Given data:
------
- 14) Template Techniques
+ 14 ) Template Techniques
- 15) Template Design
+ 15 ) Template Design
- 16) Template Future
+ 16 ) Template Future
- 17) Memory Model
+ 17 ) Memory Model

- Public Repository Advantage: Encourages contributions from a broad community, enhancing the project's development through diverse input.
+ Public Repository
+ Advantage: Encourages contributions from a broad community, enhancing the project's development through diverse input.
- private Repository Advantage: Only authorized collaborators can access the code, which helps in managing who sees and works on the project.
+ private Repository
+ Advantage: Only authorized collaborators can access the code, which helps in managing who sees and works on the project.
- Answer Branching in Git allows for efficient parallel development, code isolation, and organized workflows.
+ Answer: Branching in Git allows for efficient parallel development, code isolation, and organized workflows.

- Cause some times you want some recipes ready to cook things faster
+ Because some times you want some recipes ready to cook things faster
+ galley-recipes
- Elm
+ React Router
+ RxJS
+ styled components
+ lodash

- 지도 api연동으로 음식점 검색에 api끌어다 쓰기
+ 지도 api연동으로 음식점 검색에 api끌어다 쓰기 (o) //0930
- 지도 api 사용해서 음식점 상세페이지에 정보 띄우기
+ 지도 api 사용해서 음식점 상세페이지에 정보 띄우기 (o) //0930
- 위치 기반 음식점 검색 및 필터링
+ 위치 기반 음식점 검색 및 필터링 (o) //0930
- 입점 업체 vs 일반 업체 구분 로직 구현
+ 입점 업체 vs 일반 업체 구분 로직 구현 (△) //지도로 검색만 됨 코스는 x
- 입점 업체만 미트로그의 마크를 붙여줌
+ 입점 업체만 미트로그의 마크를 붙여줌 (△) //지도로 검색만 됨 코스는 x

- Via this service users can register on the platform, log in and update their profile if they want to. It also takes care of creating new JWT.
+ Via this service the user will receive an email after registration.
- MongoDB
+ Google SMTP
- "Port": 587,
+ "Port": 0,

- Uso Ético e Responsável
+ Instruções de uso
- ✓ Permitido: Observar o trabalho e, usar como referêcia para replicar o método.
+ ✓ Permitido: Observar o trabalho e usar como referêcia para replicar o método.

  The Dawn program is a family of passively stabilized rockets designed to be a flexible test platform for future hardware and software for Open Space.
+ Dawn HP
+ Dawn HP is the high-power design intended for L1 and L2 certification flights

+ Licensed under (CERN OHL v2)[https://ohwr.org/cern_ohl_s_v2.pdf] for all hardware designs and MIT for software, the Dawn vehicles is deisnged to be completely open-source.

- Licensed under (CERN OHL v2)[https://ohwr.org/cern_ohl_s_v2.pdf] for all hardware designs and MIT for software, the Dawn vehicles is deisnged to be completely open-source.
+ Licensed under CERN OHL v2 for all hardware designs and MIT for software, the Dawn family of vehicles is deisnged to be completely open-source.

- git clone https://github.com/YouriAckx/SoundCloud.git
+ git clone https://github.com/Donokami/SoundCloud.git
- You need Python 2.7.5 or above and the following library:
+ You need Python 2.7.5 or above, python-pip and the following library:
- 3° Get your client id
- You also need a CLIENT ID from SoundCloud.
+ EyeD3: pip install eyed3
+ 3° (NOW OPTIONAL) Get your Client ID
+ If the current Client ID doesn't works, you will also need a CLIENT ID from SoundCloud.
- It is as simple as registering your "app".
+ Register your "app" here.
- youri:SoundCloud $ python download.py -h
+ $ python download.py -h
------
What is being asked:
From the entries above, print the lines beginning at the one with "- 위치 기반 음식점 검색 및 필터링" and stopping after the one with "붙여줌 (△) //지도로 검색만 됨 코스는 x", exactly as written and with nothing else.

Worked solution:
- 위치 기반 음식점 검색 및 필터링
+ 위치 기반 음식점 검색 및 필터링 (o) //0930
- 입점 업체 vs 일반 업체 구분 로직 구현
+ 입점 업체 vs 일반 업체 구분 로직 구현 (△) //지도로 검색만 됨 코스는 x
- 입점 업체만 미트로그의 마크를 붙여줌
+ 입점 업체만 미트로그의 마크를 붙여줌 (△) //지도로 검색만 됨 코스는 x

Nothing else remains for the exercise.